Here’s what a spokesperson for the company had to say to me:
As you’ve reported, there was an the increase in computers cleaned from malware (CCM) in the 4th quarter of 2013. This increase was predominately due to a new detection added to Microsoft’s security products for a threat known as Rotbrow. Rotbrow is a threat that uses deceptive tactics instead of software vulnerabilities to trick its victims into installing malware. (More information on Rotbrow can be found here.)
Rotbrow was more prevalent on Windows 7 and Windows Vista, likely for monetization purposes (e.g. Click Fraud, etc). It is important to note that the rise in computers cleaned in the chart below is not an indication of the operating systems security effectiveness. Deceptive tactics can trick anyone.
Detections of Rotbrow significantly decreased after December 2013 once systems were cleaned and we expect the CCM infection rate to return to more typical levels in subsequent quarters as the Malicious Software Removal Tool and other security products work to clean the remaining backlog of old Rotbrow infections.
Microsoft continues to urge people to upgrade from Windows XP to a more modern operating system to better protect themselves.
This tells me that win7 users explore more dodgy web sites than users of other os, this would fall correctly into the fact that XP is used by older users and would be less likely to visit sites that harbour threats, And of course nobody at all uses windows 8 and in the early part of next year Microsoft will be closed down by trading standards for calling win 8 an operating system .
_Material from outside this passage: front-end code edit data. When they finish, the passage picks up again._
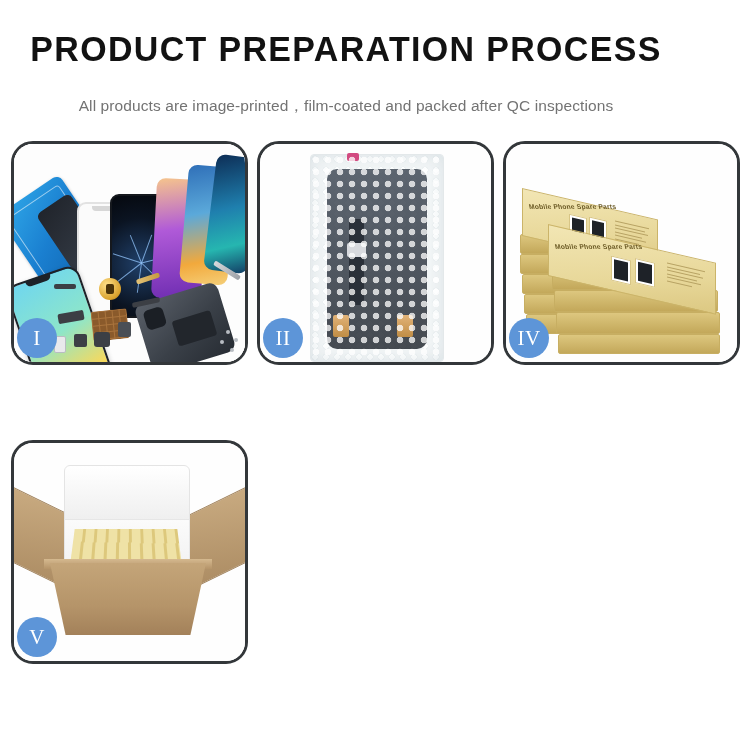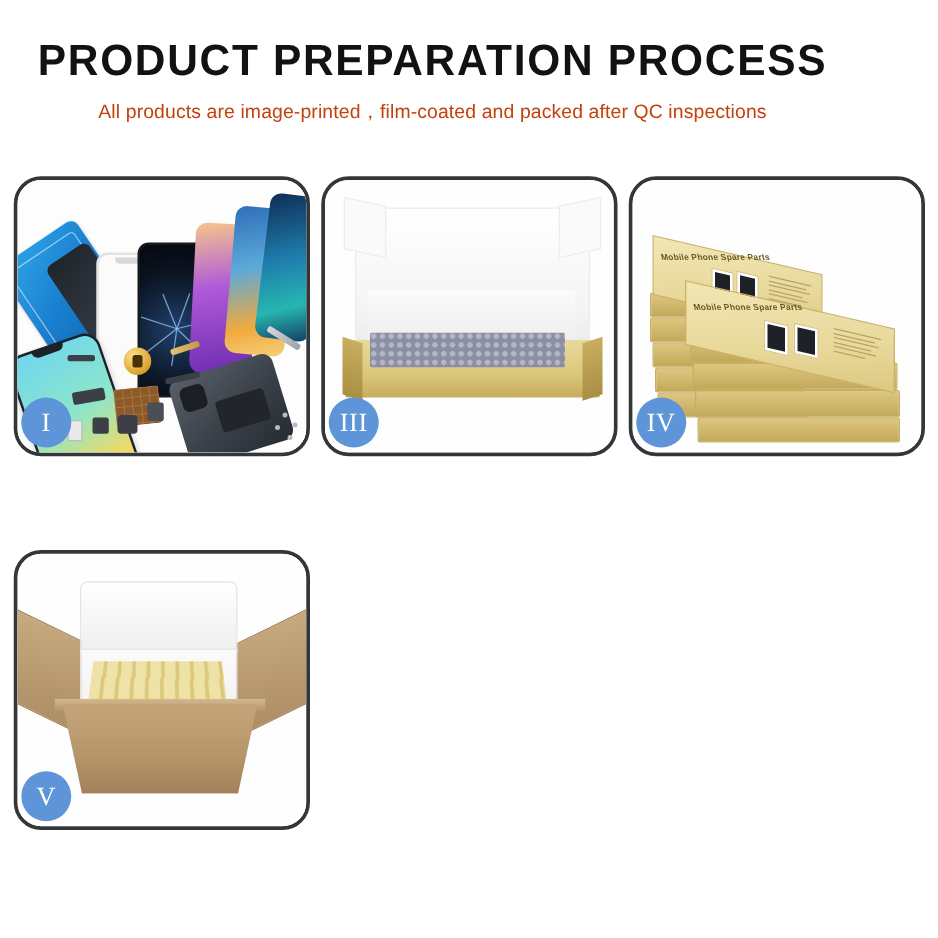--- a/index.html
+++ b/index.html
@@ -12,21 +12,21 @@
   }
   
   #header{width:692px;padding-top:31px;text-align:center;}
   #title{
     font-size:35px;font-weight:bold;color:#121212;
     letter-spacing:1.4px;line-height:1.05;
     transform:scaleX(0.97);transform-origin:center;
     white-space:nowrap;
   }
   #subtitle{
-    margin-top:11px;font-size:15.5px;color:#c2410c;
+    margin-top:28px;font-size:15.5px;color:#737373;
     letter-spacing:0.1px;white-space:nowrap;
   }
   
   #grid{
     position:absolute;left:11px;top:141px;
     width:728px;height:541px;
     display:grid;
     grid-template-columns:repeat(3,237px);
     grid-template-rows:repeat(2,224px);
     column-gap:9px;row-gap:75px;
@@ -295,30 +295,35 @@
       <div class="part" style="left:104px;top:178px;width:13px;height:15px;background:#4a4f56;"></div>
       <div class="part silver" style="left:198px;top:124px;width:30px;height:5px;transform:rotate(32deg);"></div>
       <div class="screw" style="left:212px;top:186px;"></div>
       <div class="screw" style="left:220px;top:194px;"></div>
       <div class="screw" style="left:206px;top:196px;"></div>
       <div class="screw" style="left:216px;top:204px;"></div>
     </div>
     <div class="badge">I</div>
   </div>
 
-
   <div class="panel">
     <div class="photo">
-      <div class="box3-lid"></div>
-      <div class="box3-foam"></div>
-      <div class="box3-tray"></div>
-      <div class="box3-fill"></div>
+      <div class="bubble-bag">
+        <div class="bag-seal"></div>
+        <div class="lcd-inner"></div>
+        <div class="lcd-flex"></div>
+        <div class="lcd-chip"></div>
+        <div class="lcd-tab" style="left:22px;top:160px;"></div>
+        <div class="lcd-tab" style="left:86px;top:160px;"></div>
+        <div class="bubble-overlay"></div>
+      </div>
     </div>
-    <div class="badge">III</div>
+    <div class="badge">II</div>
   </div>
+
 
   <div class="panel">
     <div class="photo">
       <div class="stack">
 
         <div class="kbox side" style="left:2px;top:62px;width:118px;height:18px;"></div>
         <div class="kbox side" style="left:2px;top:82px;width:118px;height:18px;"></div>
         <div class="kbox side" style="left:4px;top:102px;width:118px;height:18px;"></div>
         <div class="kbox side" style="left:6px;top:122px;width:118px;height:18px;"></div>
         <div class="kbox side" style="left:8px;top:142px;width:118px;height:18px;"></div>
Windows XP is mostly used by governments and enterprises anymore – meaning places that do care about security. That said, the infection rates are a bit worrying. What comes to Vista, it is not used by enterprises or governments. It's used by laggards who doesn't know anything about security or even computers in general.
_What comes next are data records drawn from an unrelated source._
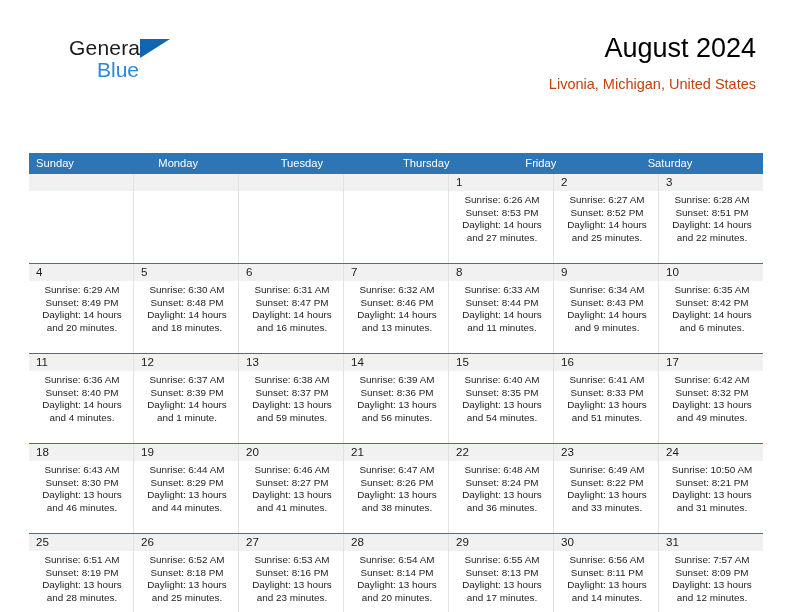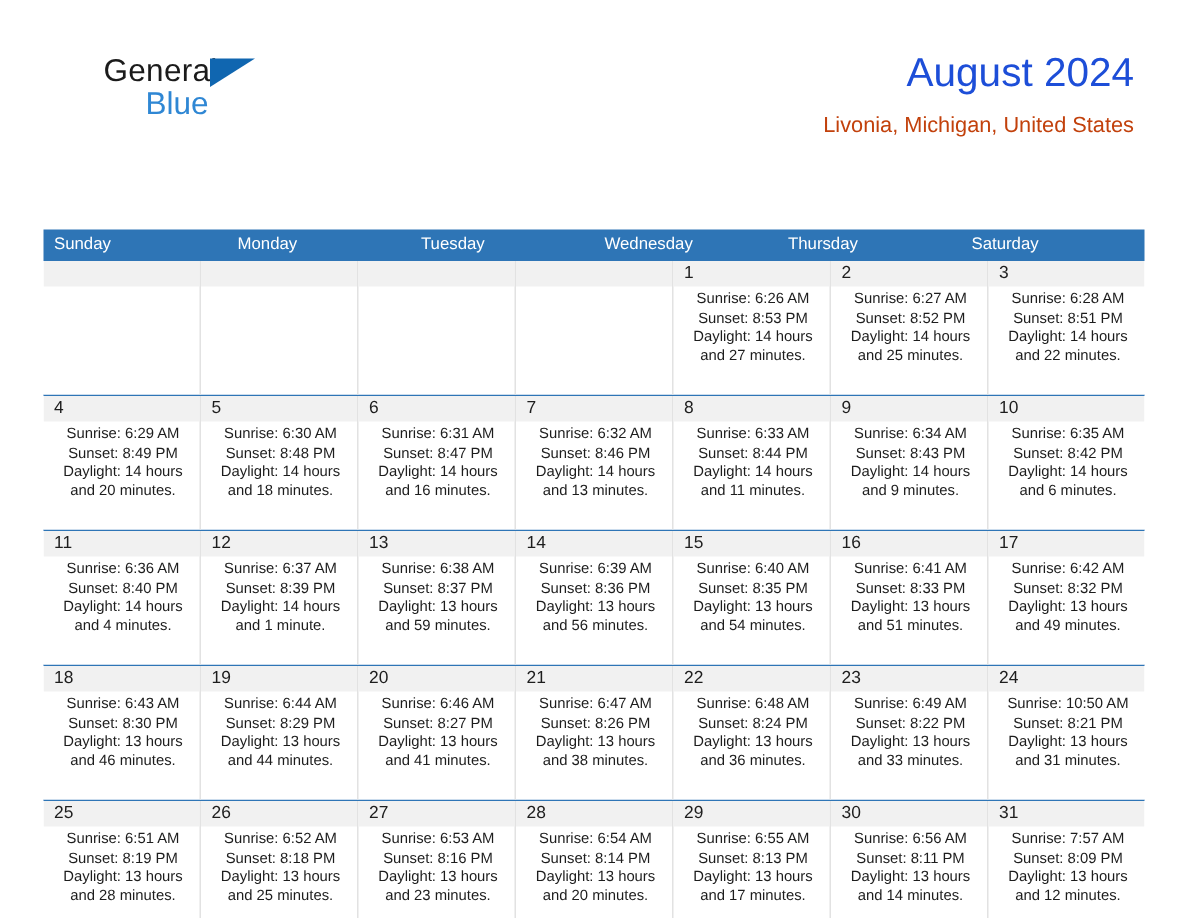--- a/index.html
+++ b/index.html
@@ -61,21 +61,21 @@
     top: 22px;
     font-size: 21px;
     color: #2f87d4;
     font-family: "Liberation Sans", sans-serif;
   }
   .title {
     position: absolute;
     right: 36px;
     top: 33px;
     font-size: 27px;
-    color: #1d4ed8;
+    color: #000000;
     text-align: right;
     white-space: nowrap;
   }
   .subtitle {
     position: absolute;
     right: 36px;
     top: 76px;
     font-size: 14.5px;
     color: #c2410c;
     text-align: left;
@@ -163,22 +163,22 @@
     </div>
     <div class="title">August 2024</div>
     <div class="subtitle">Livonia, Michigan, United States</div>
   </div>
 
   <div class="calendar">
     <div class="weekdays" id="weekday-row">
         <div class="weekday">Sunday</div>
         <div class="weekday">Monday</div>
         <div class="weekday">Tuesday</div>
-        <div class="weekday">Wednesday</div>
         <div class="weekday">Thursday</div>
+        <div class="weekday">Friday</div>
         <div class="weekday">Saturday</div>
       </div>
     <div id="calendar-body">
         <div class="week">
           <div class="daycell empty">
             <div class="daynum"></div>
           </div>
           <div class="daycell empty">
             <div class="daynum"></div>
           </div>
W8 numbers prove that porting malware to W8 is not too difficult. W8.1 numbers prove that if you run latest and greatest, you are virtually free of malware.
“W8.1 numbers prove that if you run latest and greatest, you are virtually free of malware''
…which is quite obvious, given that the 'malware-as-a-service' dealers usually have got more time to concentrate on the 'oldies' than on the 'latest and greatest'.
Please, please tell me that a Microsoft spokesman did not really say that CCM stands for "Computers Cleaned from Malware." As per the linked glossary entry, it stands for "Computers Cleaned per Mille," where mille is a statistician's way of saying "thousand." So a CCM of 25 means that 25 machines out of a thousand were cleaned.
not around here. we don't access the internet from ANY microsoft product. two reasons. first off they don't know squat about security (and thats pretty obvious, isn't it?). and secondly we access the internet ONLY from linux. that's only one reason linux is so much faster (don't need none of that stuff running within background threads). the real reason for all this is this thingee called "partitions". In linux partitions are protect by the partition itself. however in Microsoft the partitions are protected by the OS, but NOT the partitions themselves. thus we can just walk right into a windows partition and grab anything we want. We've "grabbed" a LOTTA stuff on a windows partition that was not reachable from a non-booting OS. but that's no issue from linux! simply boot off a stick, see? and if you don't believe me try it yourself.